Nada de eso importaba. El corazón de Diego estaba
en otra parte, en la Bombonera. El probleme era que Boca juniors
estaba quebrado, no tenía un peso para pagar por su
pase. El lazo había comenzado antes, un día
en que la barra del club xeneize ovacionó a Maradona
a pesar de que les había anotado cuatro goles.
La presión del jugador pudo más que el dinero.
Tras largas negociaciones Argentinos Juniors accedió
a prestarlo a Boca a cambio de cuatro millones de dólares
y seis jugadores. Por lo menos eso decía el contrato.
Maradona debutó el domingo 22 de febrero de 1981 con
dos goles frente a Talleres de Córdoba. El 12 de abril
jugó el primer clásico. En una noche lluviosa
derrotan a River en la Bombonera por 3 a 0 con un golazo suyo.
Al final de la temporada el equipo ganó el título,
se adjudicó el Campeonato Metropolitano.
El 10 jugó 40 partidos por Boca y anotó 28
goles. Nació de esa forma un amor tan profundo y desinteresado
que abmbas partes nunca más se olvidaron, a pesar de
la distancia. La única frustración de su primer
paso por Boca fue no haber podido disputar la Copa Libertadores
de América.
En 1982 el dinero terminó por imponerse y Diego pasó
a las filas del Barcelona a cambio de ocho millones de dólares.

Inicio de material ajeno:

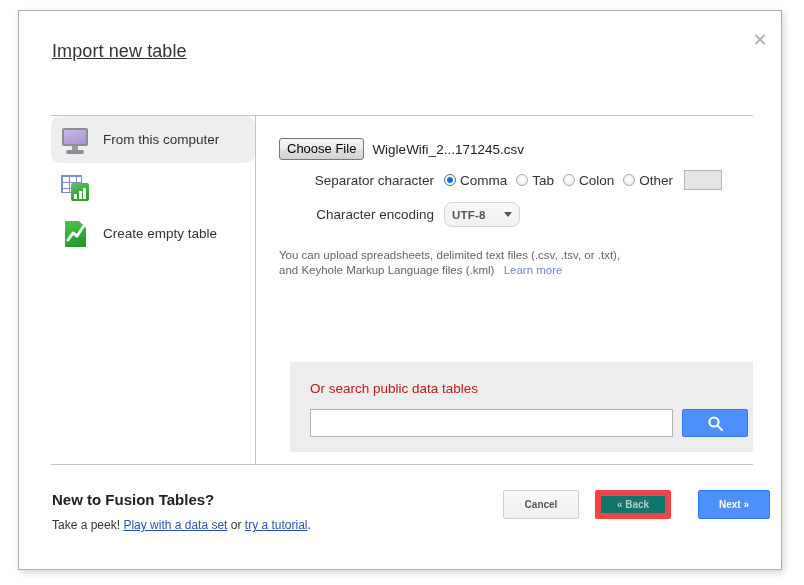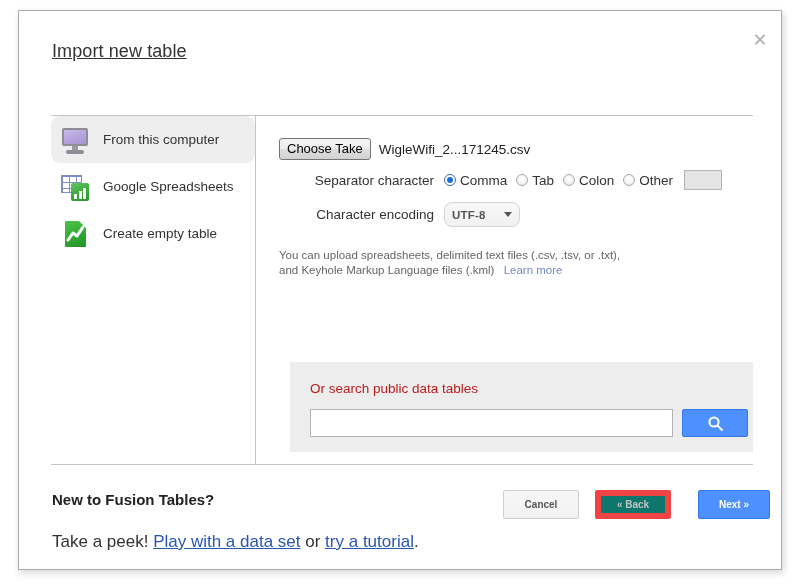--- a/index.html
+++ b/index.html
@@ -346,22 +346,22 @@
     position: absolute;
     left: 33px;
     top: 480px;
     font-size: 15px;
     font-weight: bold;
     color: #222222;
   }
   #footer-sub {
     position: absolute;
     left: 33px;
-    top: 521px;
-    font-size: 17px;
+    top: 507px;
+    font-size: 12px;
     color: #333333;
   }
   #footer-sub a {
     color: #2a55b5;
     text-decoration: underline;
   }
 
   .btn {
     position: absolute;
     height: 29px;
@@ -423,41 +423,40 @@
     </div>
 
     <div class="side-item">
       <span class="side-icon ico-sheet">
         <span class="grid"></span>
           <span class="badge"></span>
         <span class="b1"></span>
           <span class="b2"></span>
           <span class="b3"></span>
       </span>
-      <span class="side-label">Google Spreadsheets</span>
     </div>
 
     <div class="side-item">
       <span class="side-icon ico-doc">
         <span class="page">
             <span class="fold"></span>
           </span>
         <svg width="21" height="26" viewBox="0 0 21 26">
           <polyline points="3,19 8,12 12,15 18,6" fill="none" stroke="#ffffff" stroke-width="3" stroke-linejoin="round" stroke-linecap="round"></polyline>
         </svg>
       </span>
       <span class="side-label">Create empty table</span>
     </div>
 
   </div>
 
   <div id="pane">
 
     <div id="file-row">
-      <span id="choose-file">Choose Take</span>
+      <span id="choose-file">Choose File</span>
       <span id="file-name">WigleWifi_2...171245.csv</span>
     </div>
 
     <div class="form-row" id="sep-row">
       <span class="form-label">Separator character</span>
 
       <span class="radio-opt">
         <span class="radio checked"></span>
         <span class="radio-label">Comma</span>
       </span>

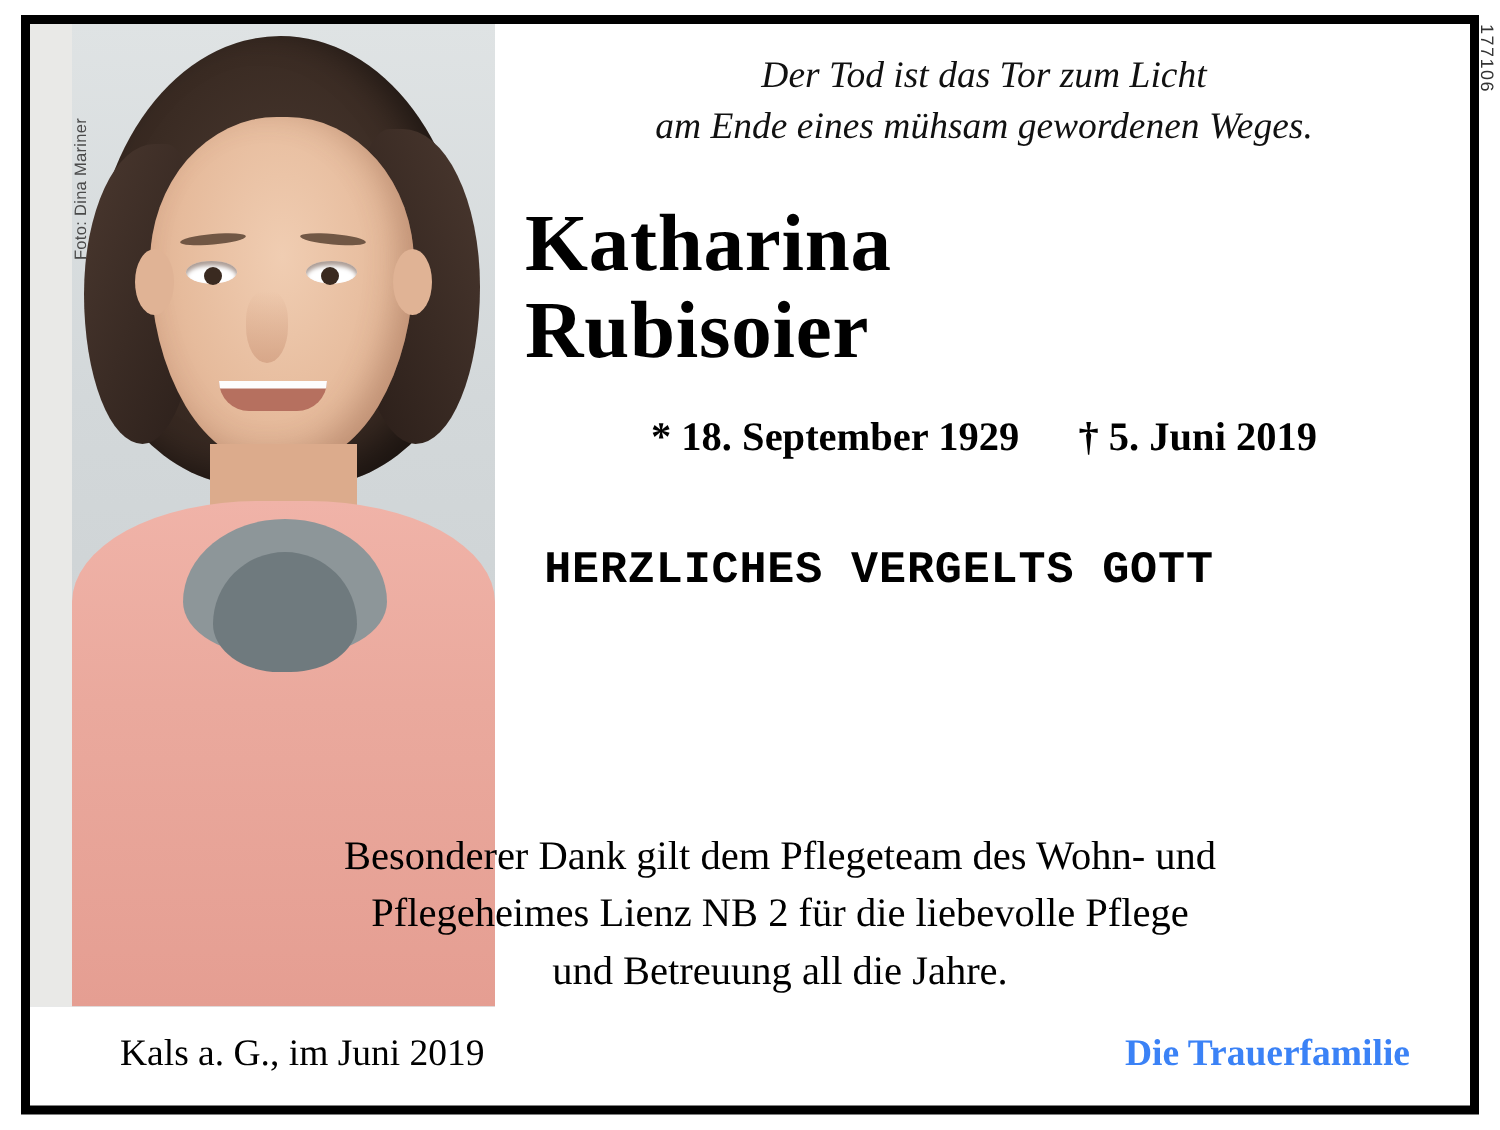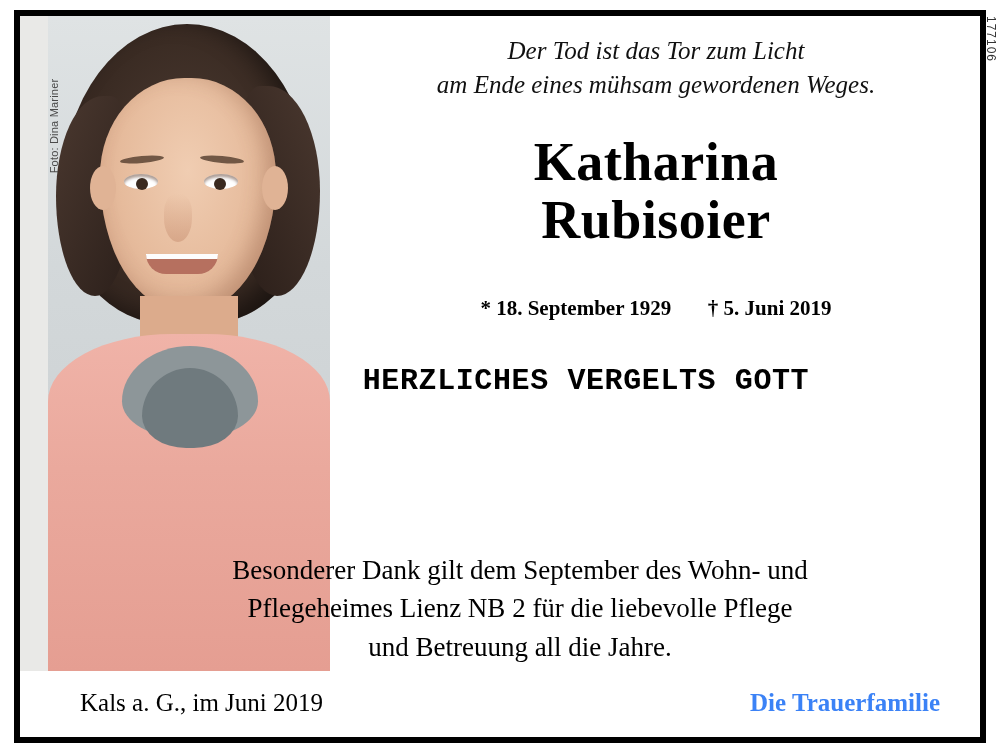--- a/index.html
+++ b/index.html
@@ -237,38 +237,37 @@
     font-size: 25px;
     line-height: 1.35;
     color: #111;
   }
 
   .name {
     position: absolute;
     left: 330px;
     top: 118px;
     width: 612px;
-    text-align: center;
+    text-align: left;
     font-weight: bold;
     font-size: 54px;
     line-height: 1.07;
     color: #000;
     letter-spacing: 0.5px;
   }
 
   .dates {
     position: absolute;
     left: 330px;
     top: 260px;
     width: 612px;
     text-align: center;
     font-weight: bold;
-    font-size: 21px;
-    color: #000;
-    margin-top: 20px;
+    font-size: 27px;
+    color: #000;
   }
   .dates .sep { display: inline-block; width: 26px; }
 
   
   .thanks-heading {
     position: absolute;
     left: 180px;
     top: 348px;
     width: 772px;
     text-align: center;
@@ -377,21 +376,21 @@
     <div class="dates">
       <span>* 18. September 1929</span>
       <span class="sep"></span>
       <span>† 5. Juni 2019</span>
     </div>
 
     <div class="thanks-heading">HERZLICHES VERGELTS GOTT</div>
 
 
     <div class="para2">
-      <div>Besonderer Dank gilt dem September des Wohn- und</div>
+      <div>Besonderer Dank gilt dem Pflegeteam des Wohn- und</div>
       <div>Pflegeheimes Lienz NB 2 für die liebevolle Pflege</div>
       <div>und Betreuung all die Jahre.</div>
     </div>
 
     <div class="footer-left">Kals a. G., im Juni 2019</div>
     <div class="footer-right">Die Trauerfamilie</div>
 
   </div>
 </div>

Comenzaría entonces su etapa europea.
El hijo pródigo
Luego del recordado doping por Efedrina, que lo dejó
fuera del Mundial de 1994, debió cumplir quince meses
de castigo. Lo creyó todo perdido, estuvo muy cerca
de anunciar su retiro, pero al final terminó firmando
otra vez por Boca. Descartó de paso una propuesta de
Pelé, que le ofreció ser jugador y técnico
del Santos.
Entre 1995 y 1997 Maradona jugó 31 partidos y anotó
7 goles. Todo terminó con un nuevo control antidoping
positivo, justo en la primera fecha del Torneo de Apertura,
el que sería su despedida.
Del Maradona xeneize sólo quedó el hincha,
ese que asiste a menudo a su palco en el Bombonera para sufrir
y gritar como el resto de los fanáticos.